=== Source material ===
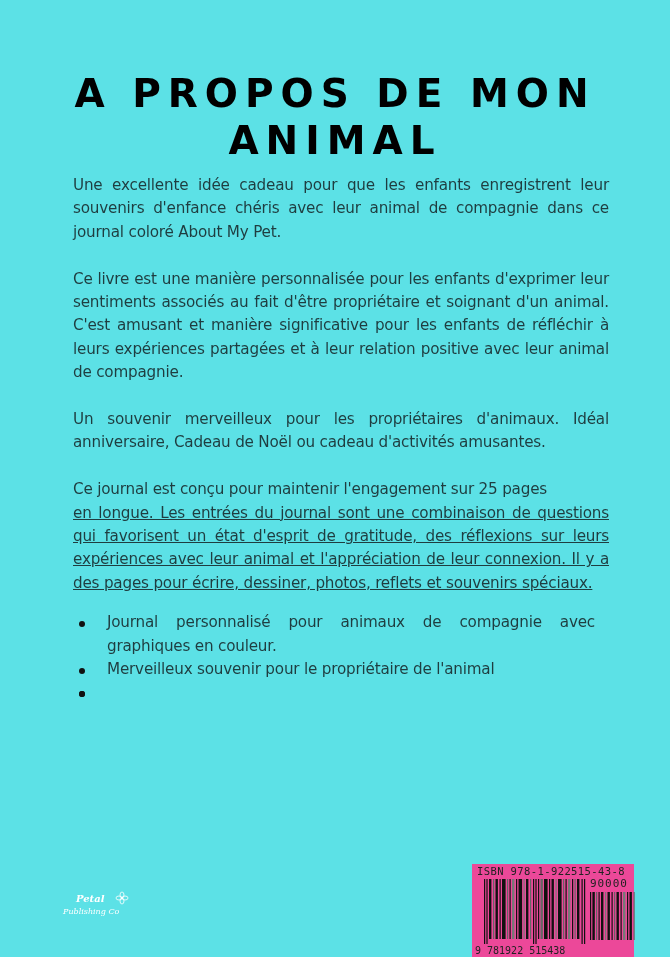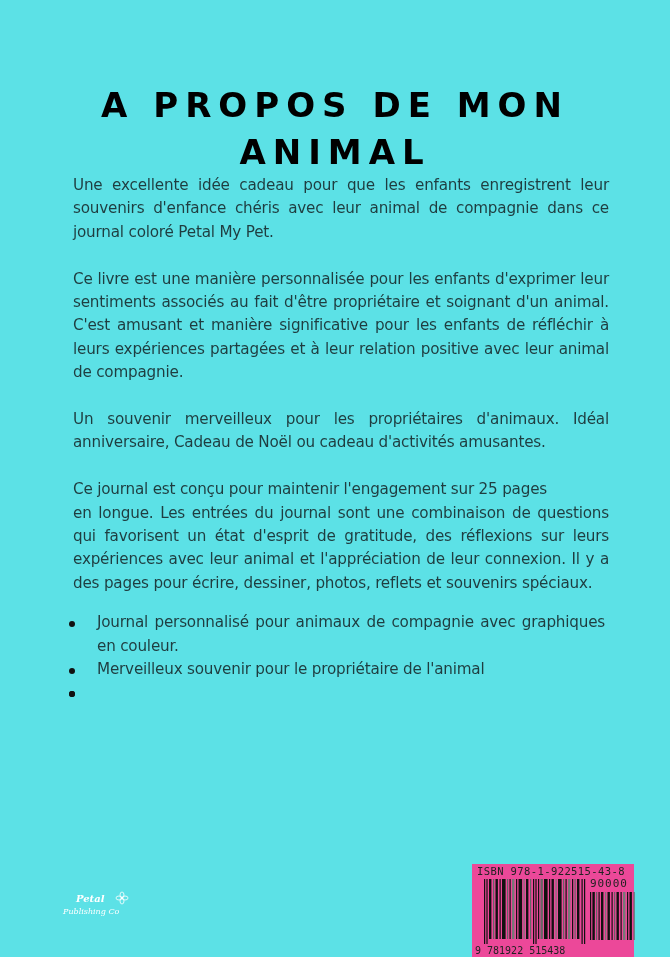--- a/index.html
+++ b/index.html
@@ -11,47 +11,47 @@
       height: 957px;
       background: #5ce1e6;
       position: relative;
       overflow: hidden;
       font-family: "DejaVu Sans", sans-serif;
       color: #1f3d40;
     }
     .title {
       position: absolute;
       left: 0;
-      top: 82px;
+      top: 70px;
       width: 670px;
       text-align: center;
       font-family: "DejaVu Sans", sans-serif;
       font-weight: bold;
-      font-size: 34px;
+      font-size: 39px;
       line-height: 47px;
       letter-spacing: 7px;
       color: #000000;
       margin: 0;
     }
     .content {
       position: absolute;
       left: 73px;
       top: 174px;
       width: 536px;
       font-size: 15.2px;
       line-height: 23.4px;
       letter-spacing: -0.2px;
     }
     .para {
       margin: 0 0 23.4px 0;
       text-align: justify;
     }
     ul.bullets {
       list-style: none;
-      margin: 4px;
+      margin: 14px;
       padding: 0;
     }
     ul.bullets li {
       position: relative;
       padding-left: 20px;
       text-align: justify;
       text-align-last: left;
     }
     ul.bullets li .dot {
       position: absolute;
@@ -148,26 +148,26 @@
   </style>
 </head>
 <body>
 
 <h1 class="title">
   <span>A PROPOS DE MON</span><br>
   <span>ANIMAL</span>
 </h1>
 
 <div class="content">
-  <p class="para" style="text-align-last:left;">Une excellente idée cadeau pour que les enfants enregistrent leur souvenirs d'enfance chéris avec leur animal de compagnie dans ce journal coloré Petal My Pet.</p>
+  <p class="para" style="text-align-last:left;">Une excellente idée cadeau pour que les enfants enregistrent leur souvenirs d'enfance chéris avec leur animal de compagnie dans ce journal coloré About My Pet.</p>
   <p class="para" style="text-align-last:left;">Ce livre est une manière personnalisée pour les enfants d'exprimer leur sentiments associés au fait d'être propriétaire et soignant d'un animal. C'est amusant et manière significative pour les enfants de réfléchir à leurs expériences partagées et à leur relation positive avec leur animal de compagnie.</p>
   <p class="para" style="text-align-last:left;">Un souvenir merveilleux pour les propriétaires d'animaux. Idéal anniversaire, Cadeau de Noël ou cadeau d'activités amusantes.</p>
   <div class="para" style="margin-bottom:16px;">
     <div style="text-align:left;">Ce journal est conçu pour maintenir l'engagement sur 25 pages</div>
-    <div style="text-align:justify; text-align-last:left;">en longue. Les entrées du journal sont une combinaison de questions qui favorisent un état d'esprit de gratitude, des réflexions sur leurs expériences avec leur animal et l'appréciation de leur connexion. Il y a des pages pour écrire, dessiner, photos, reflets et souvenirs spéciaux.</div>
+    <div style="text-align:justify; text-align-last:left;text-decoration:underline;">en longue. Les entrées du journal sont une combinaison de questions qui favorisent un état d'esprit de gratitude, des réflexions sur leurs expériences avec leur animal et l'appréciation de leur connexion. Il y a des pages pour écrire, dessiner, photos, reflets et souvenirs spéciaux.</div>
   </div>
   <ul class="bullets">
     <li><span class="dot"></span><span>Journal personnalisé pour animaux de compagnie avec graphiques en couleur.</span></li>
     <li><span class="dot"></span><span>Merveilleux souvenir pour le propriétaire de l'animal</span></li>
     <li><span class="dot"></span></li>
     <li><span class="dot"></span></li>
   </ul>
 </div>
 
 <div class="barcode-box">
===
> [How to complete this task]: The line with "<span>ANIMAL</span>" marks where to start. Transcribe from there through the final line of the records, exactly and with nothing added.

> [Response to this task]:
   <span>ANIMAL</span>
 </h1>
 
 <div class="content">
-  <p class="para" style="text-align-last:left;">Une excellente idée cadeau pour que les enfants enregistrent leur souvenirs d'enfance chéris avec leur animal de compagnie dans ce journal coloré Petal My Pet.</p>
+  <p class="para" style="text-align-last:left;">Une excellente idée cadeau pour que les enfants enregistrent leur souvenirs d'enfance chéris avec leur animal de compagnie dans ce journal coloré About My Pet.</p>
   <p class="para" style="text-align-last:left;">Ce livre est une manière personnalisée pour les enfants d'exprimer leur sentiments associés au fait d'être propriétaire et soignant d'un animal. C'est amusant et manière significative pour les enfants de réfléchir à leurs expériences partagées et à leur relation positive avec leur animal de compagnie.</p>
   <p class="para" style="text-align-last:left;">Un souvenir merveilleux pour les propriétaires d'animaux. Idéal anniversaire, Cadeau de Noël ou cadeau d'activités amusantes.</p>
   <div class="para" style="margin-bottom:16px;">
     <div style="text-align:left;">Ce journal est conçu pour maintenir l'engagement sur 25 pages</div>
-    <div style="text-align:justify; text-align-last:left;">en longue. Les entrées du journal sont une combinaison de questions qui favorisent un état d'esprit de gratitude, des réflexions sur leurs expériences avec leur animal et l'appréciation de leur connexion. Il y a des pages pour écrire, dessiner, photos, reflets et souvenirs spéciaux.</div>
+    <div style="text-align:justify; text-align-last:left;text-decoration:underline;">en longue. Les entrées du journal sont une combinaison de questions qui favorisent un état d'esprit de gratitude, des réflexions sur leurs expériences avec leur animal et l'appréciation de leur connexion. Il y a des pages pour écrire, dessiner, photos, reflets et souvenirs spéciaux.</div>
   </div>
   <ul class="bullets">
     <li><span class="dot"></span><span>Journal personnalisé pour animaux de compagnie avec graphiques en couleur.</span></li>
     <li><span class="dot"></span><span>Merveilleux souvenir pour le propriétaire de l'animal</span></li>
     <li><span class="dot"></span></li>
     <li><span class="dot"></span></li>
   </ul>
 </div>
 
 <div class="barcode-box">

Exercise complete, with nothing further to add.